Screenshot and code edit data
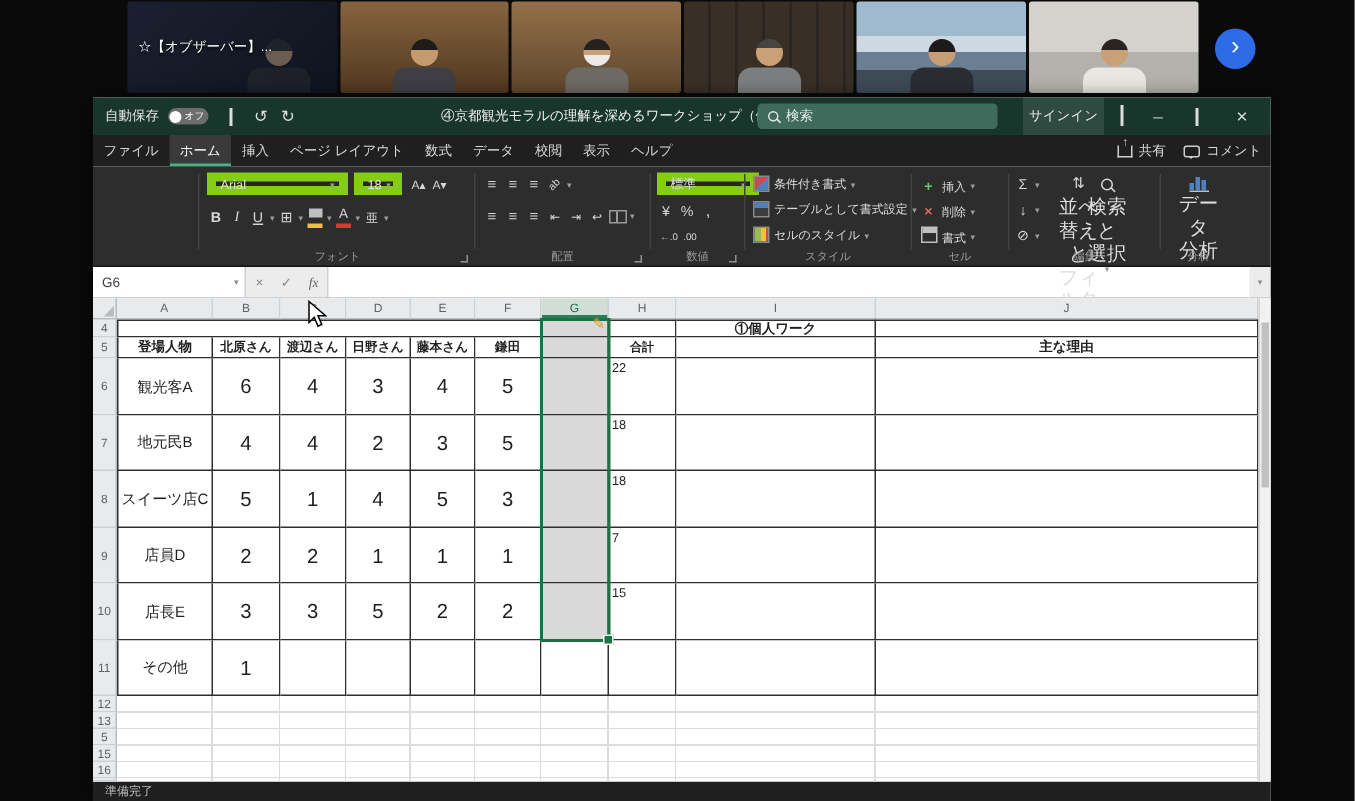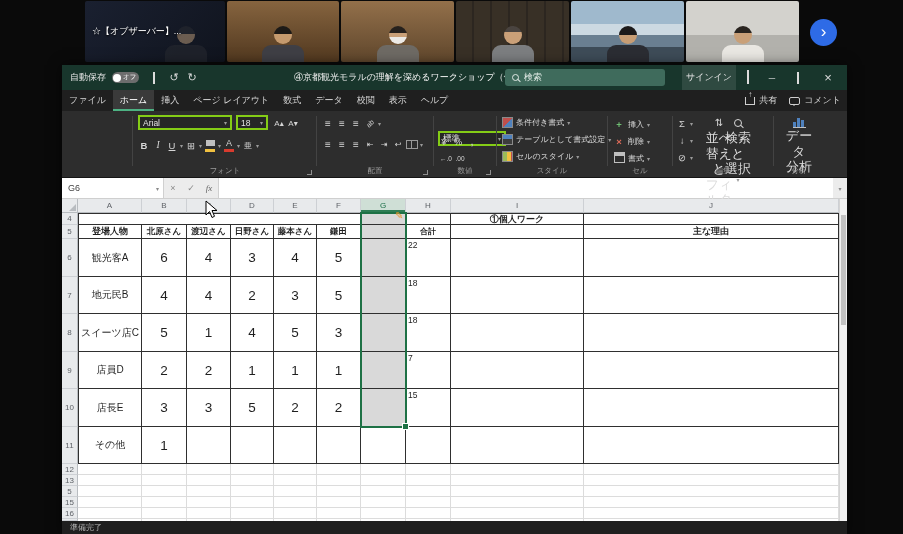--- a/index.html
+++ b/index.html
@@ -77,7 +77,7 @@
   .rlabel { position:absolute; bottom:2px; left:0; right:0; text-align:center; font-size:7.5px; color:#9c9c9c; white-space:nowrap; }
   .dlg { position:absolute; right:2px; bottom:3px; width:5px; height:5px; border-right:1px solid #8f8f8f; border-bottom:1px solid #8f8f8f; }
   .rrow { position:absolute; display:flex; align-items:center; gap:2px; }
-  .combo { position:absolute; height:15px; background:#262626; border:2px solid #84cc16; color:#e3e3e3; font-size:8.5px; display:flex; align-items:center; padding:0 3px; }
+  .combo { position:absolute; height:15px; background:#262626; border:6px solid #84cc16; color:#e3e3e3; font-size:8.5px; display:flex; align-items:center; padding:0 3px; }
   .combo::after { content:"▾"; margin-left:auto; font-size:6px; color:#9a9a9a; padding-left:3px; }
   .icn { display:inline-flex; align-items:center; justify-content:center; height:14px; min-width:12px; font-size:9.5px; color:#d6d6d6; }
   .caret { font-size:0; }

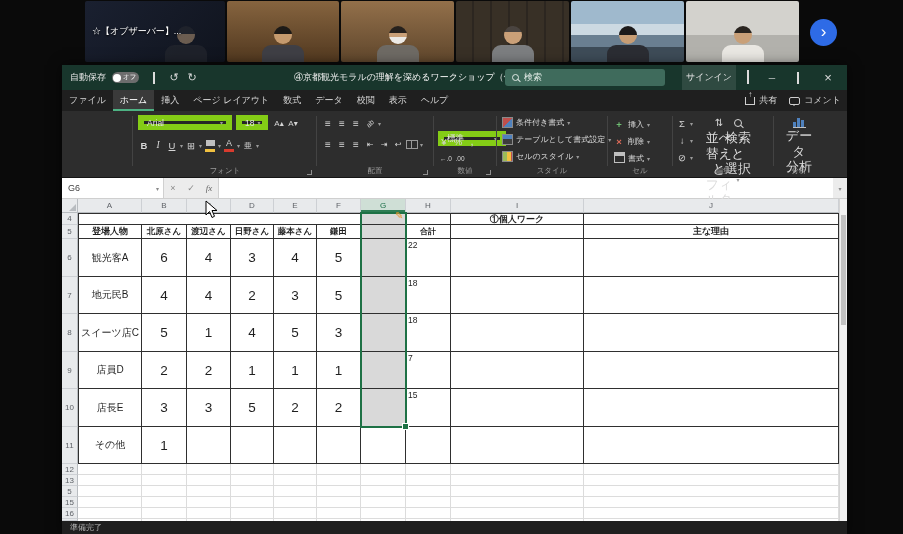--- a/index.html
+++ b/index.html
@@ -343,7 +343,7 @@
       <div class="rdiv" style="left:371px"></div>
 
       <div class="rgroup" style="left:375px;width:56px">
-        <div class="combo" style="left:1px;top:20px;width:68px">
+        <div class="combo" style="left:1px;top:4px;width:68px">
             <span>標準</span>
           </div>
         <div class="rrow" style="left:1px;top:23px">

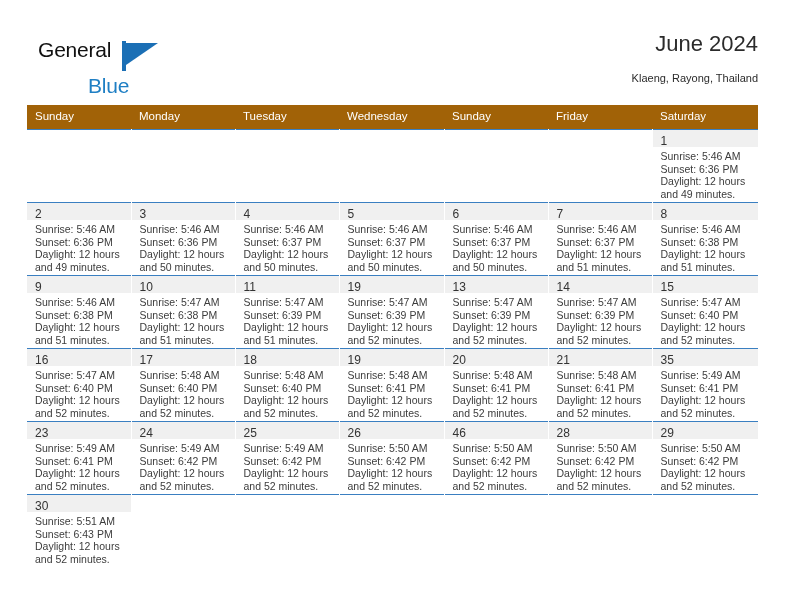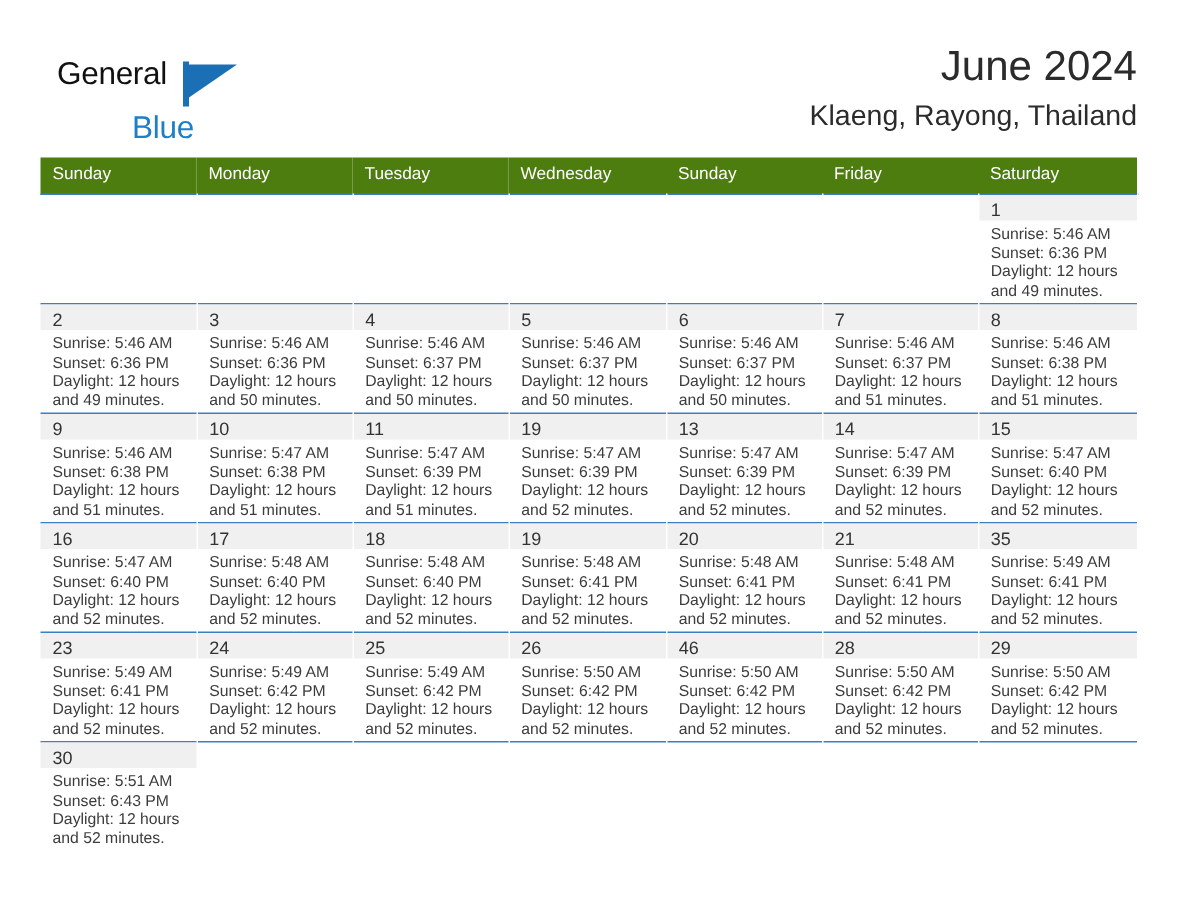--- a/index.html
+++ b/index.html
@@ -86,7 +86,7 @@
     text-align: right;
   }
   .month-title {
-    font-size: 28px;
+    font-size: 22px;
     color: #2b2b2b;
     line-height: 32px;
     font-weight: normal;

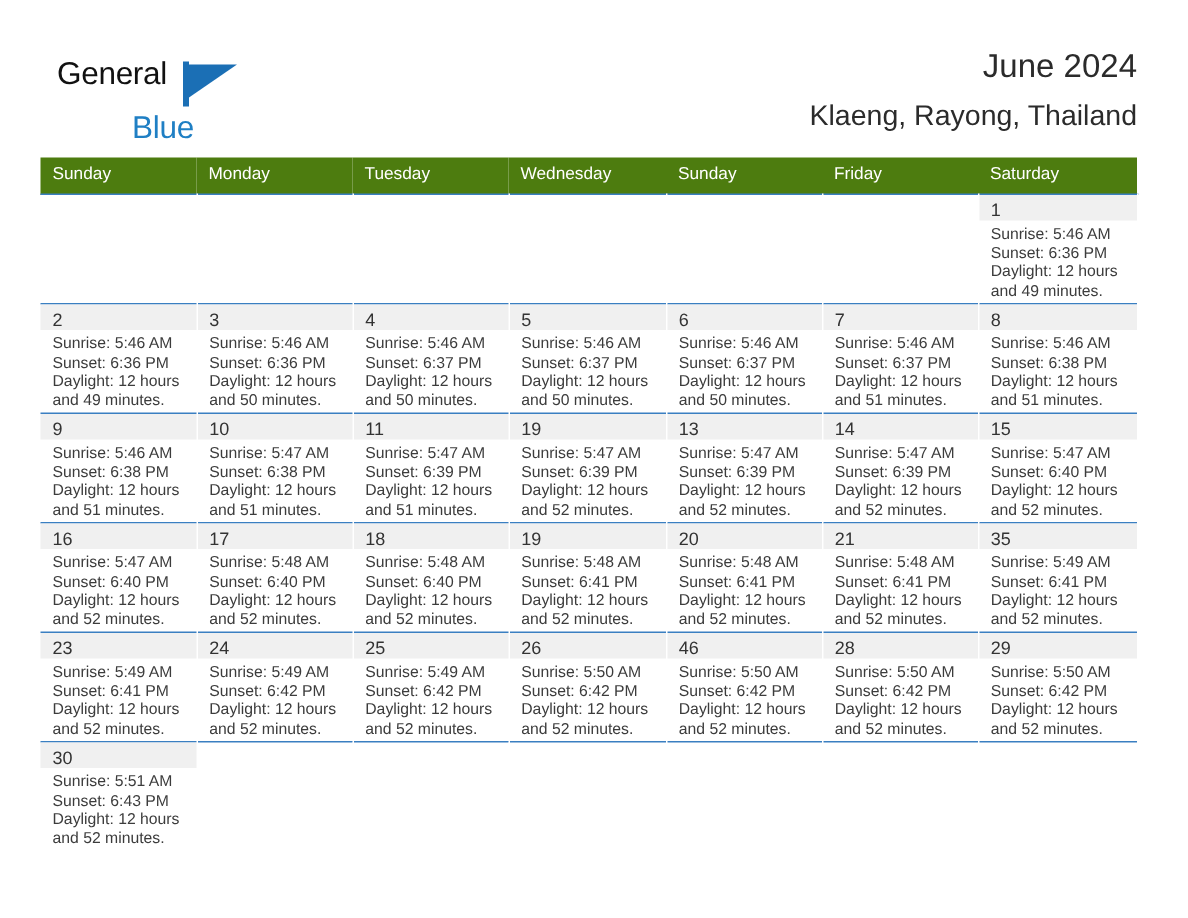--- a/index.html
+++ b/index.html
@@ -94,7 +94,7 @@
   }
   .location {
     margin-top: 9px;
-    font-size: 19px;
+    font-size: 11px;
     color: #2b2b2b;
     line-height: 18px;
     white-space: nowrap;

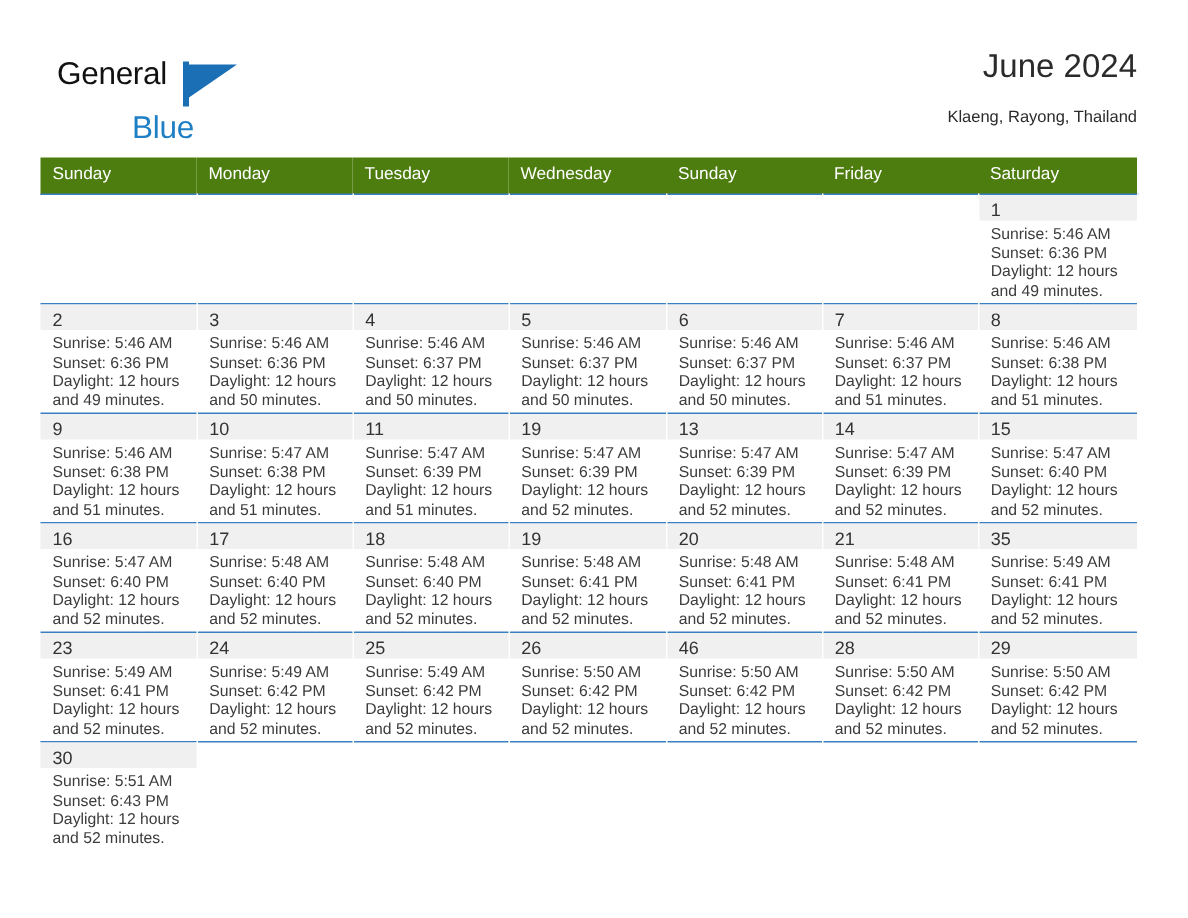--- a/index.html
+++ b/index.html
@@ -110,7 +110,7 @@
     table-layout: fixed;
   }
   .calendar th {
-    background: #4d7c0f;
+    background: #a16207;
     color: #ffffff;
     font-size: 11.5px;
     font-weight: normal;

> _How to complete this task_:
Lines containing "space" in the records above: how many are there? Give only the number.

> _Answer to the problem_:
2